▶ _Task prompt_: Which of the lines below hold "Lower"? Please return each one.

▶ _Working data_:
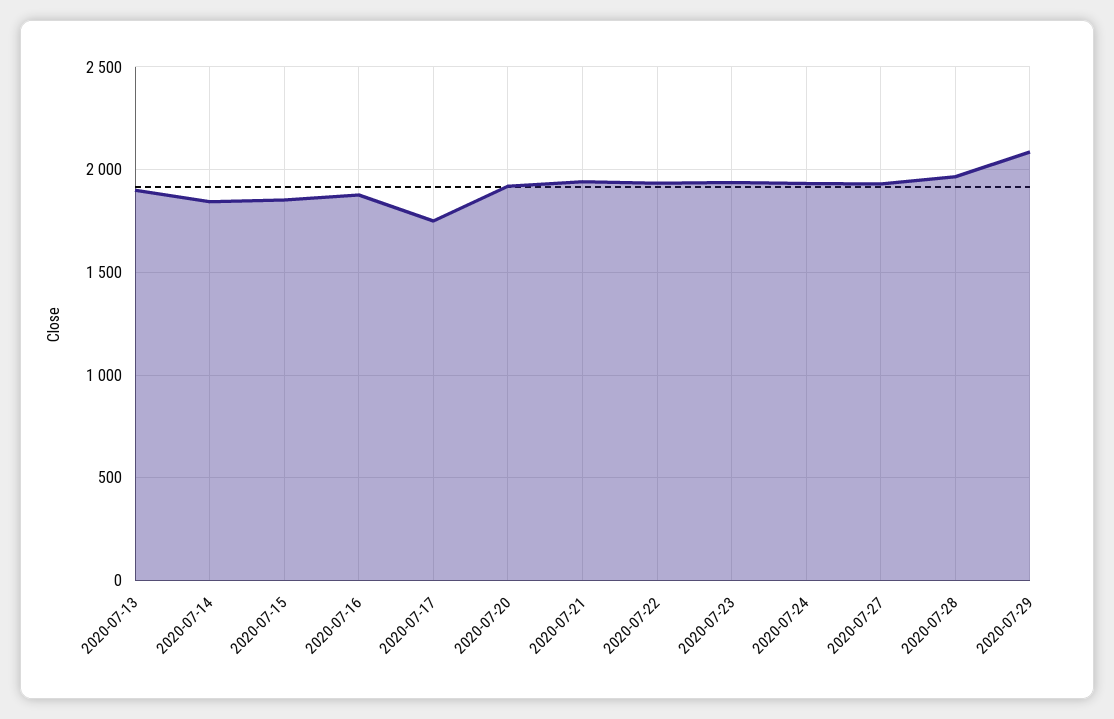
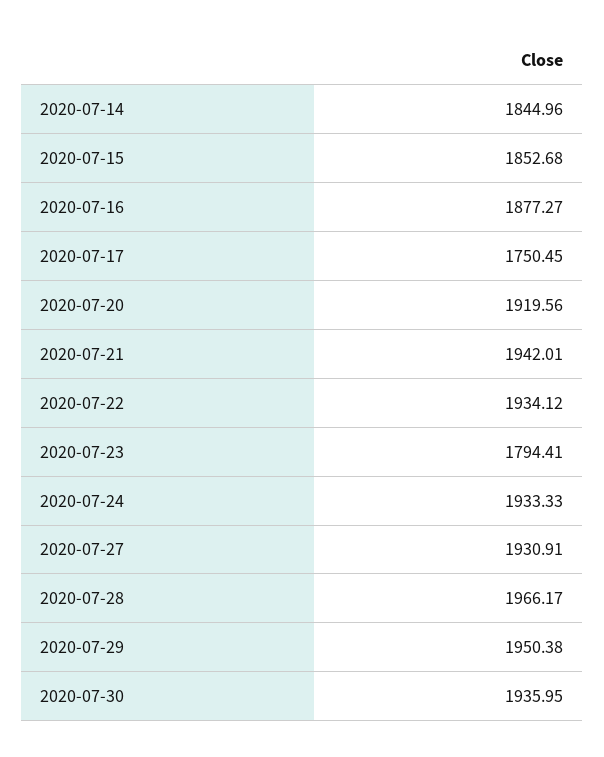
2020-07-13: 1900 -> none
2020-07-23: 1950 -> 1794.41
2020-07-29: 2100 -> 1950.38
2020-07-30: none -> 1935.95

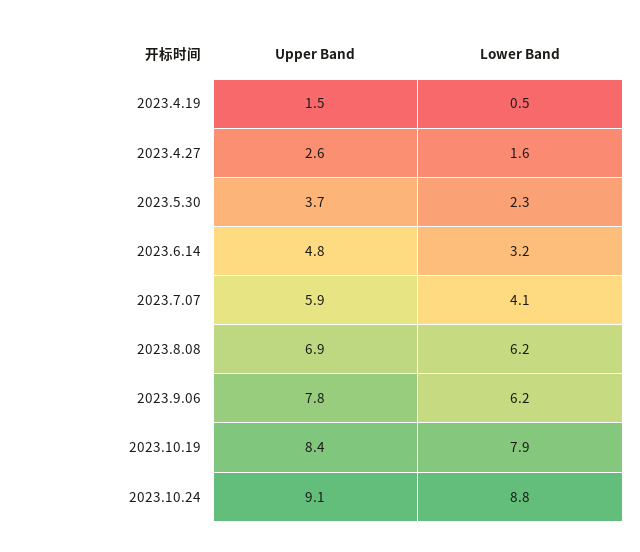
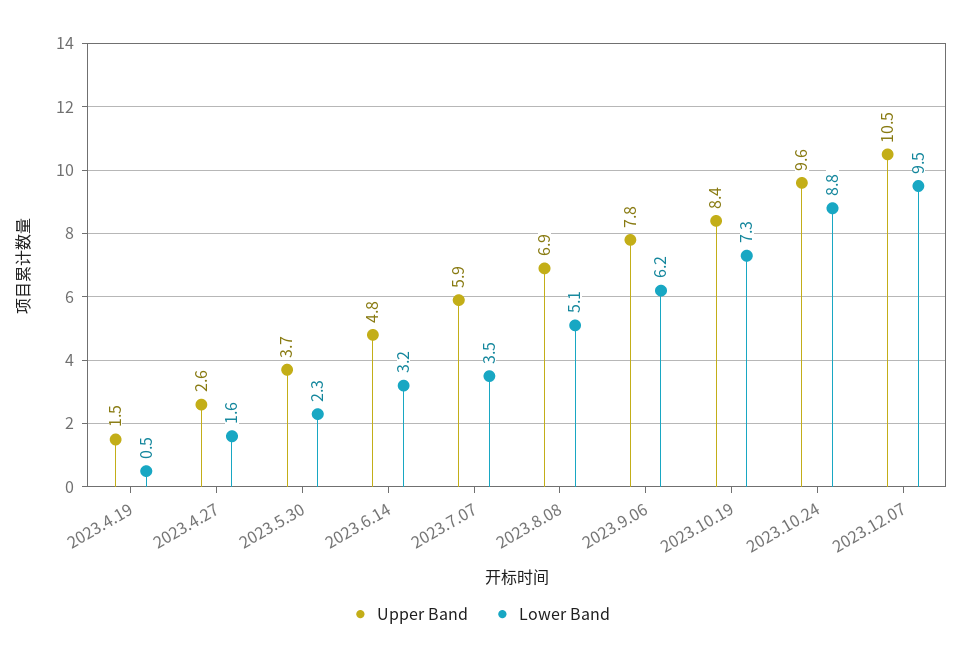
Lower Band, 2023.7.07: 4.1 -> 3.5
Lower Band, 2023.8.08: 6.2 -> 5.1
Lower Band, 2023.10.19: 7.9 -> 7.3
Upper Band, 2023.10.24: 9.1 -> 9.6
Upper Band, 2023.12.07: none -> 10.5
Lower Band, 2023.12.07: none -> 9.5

...

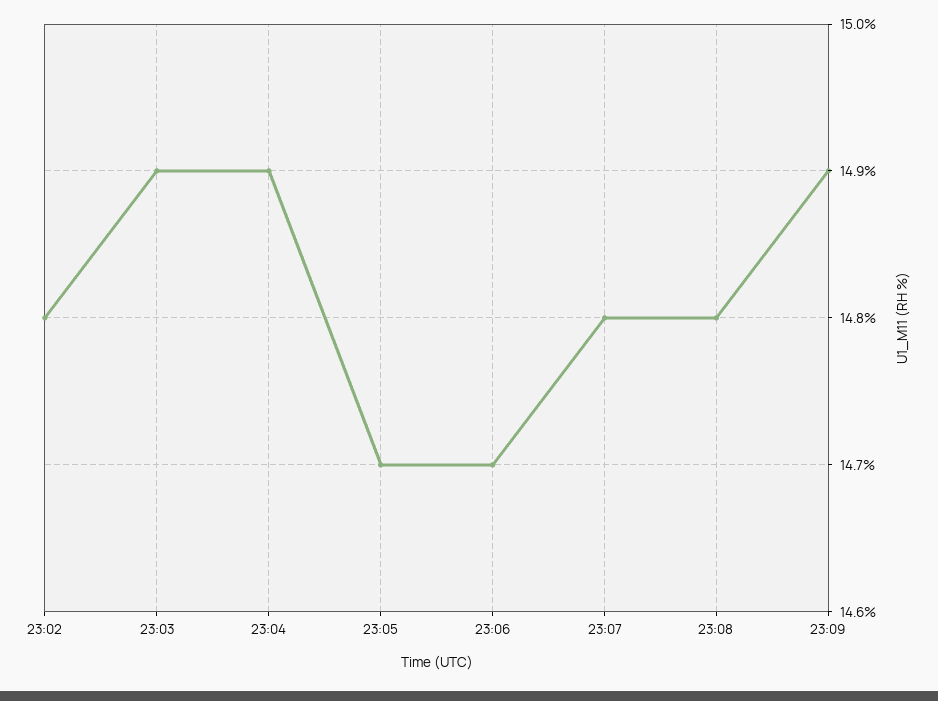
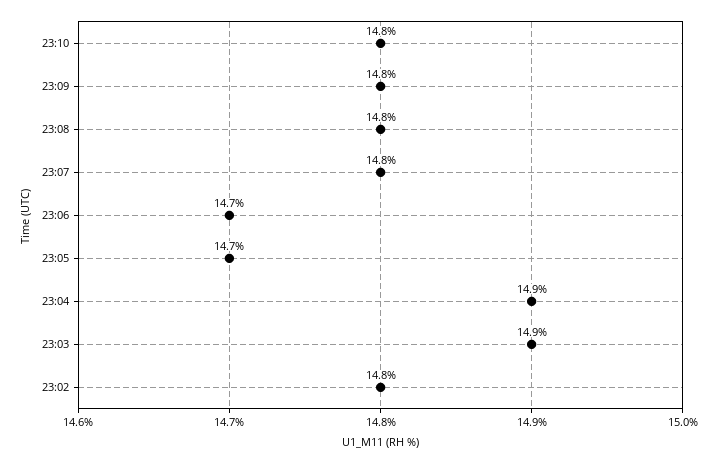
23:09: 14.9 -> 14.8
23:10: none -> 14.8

...

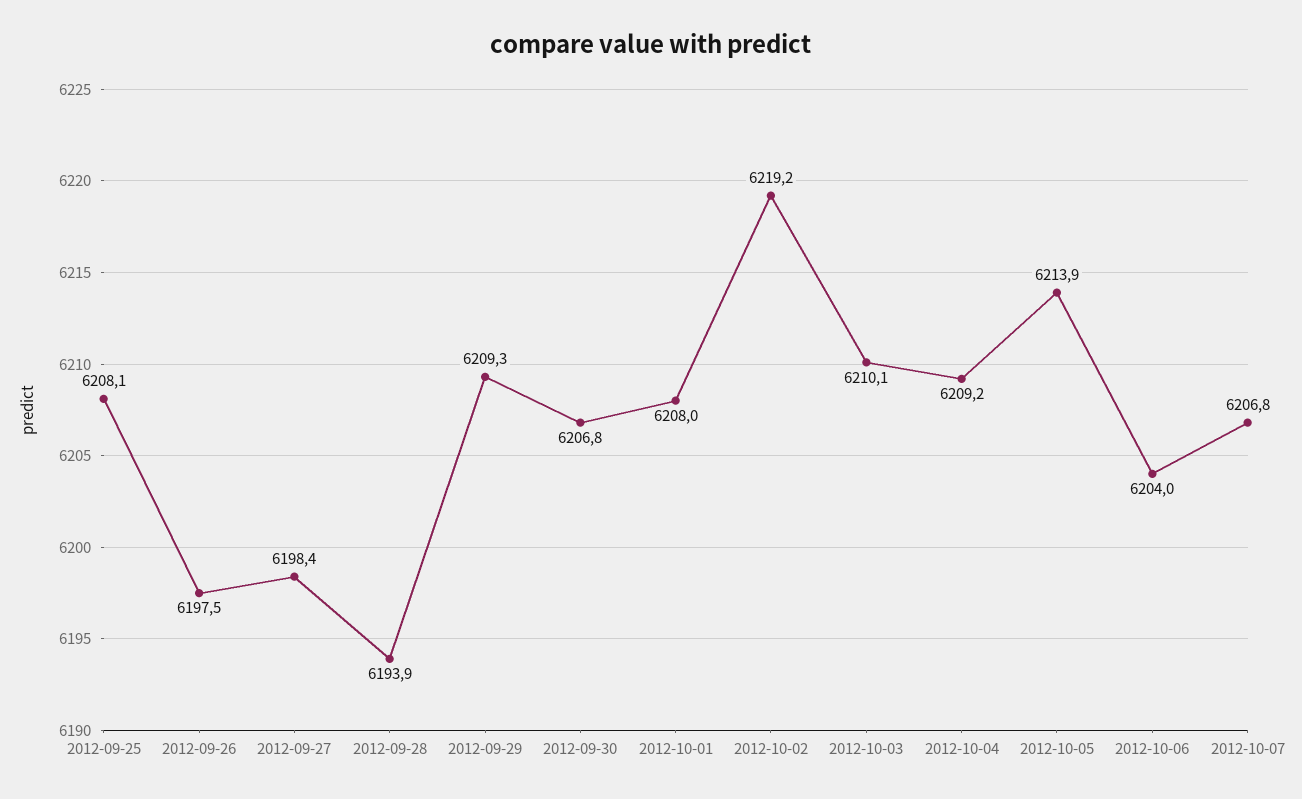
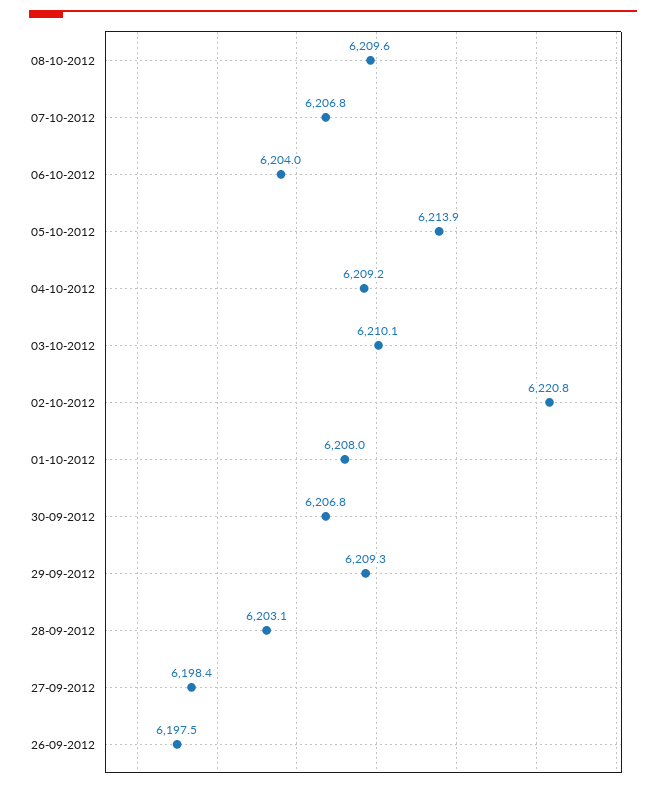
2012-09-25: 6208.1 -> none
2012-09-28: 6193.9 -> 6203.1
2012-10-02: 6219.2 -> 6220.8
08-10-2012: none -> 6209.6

▶ _Response to this task_:
Lower Band, 2023.7.07: 4.1 -> 3.5
Lower Band, 2023.8.08: 6.2 -> 5.1
Lower Band, 2023.10.19: 7.9 -> 7.3
Lower Band, 2023.12.07: none -> 9.5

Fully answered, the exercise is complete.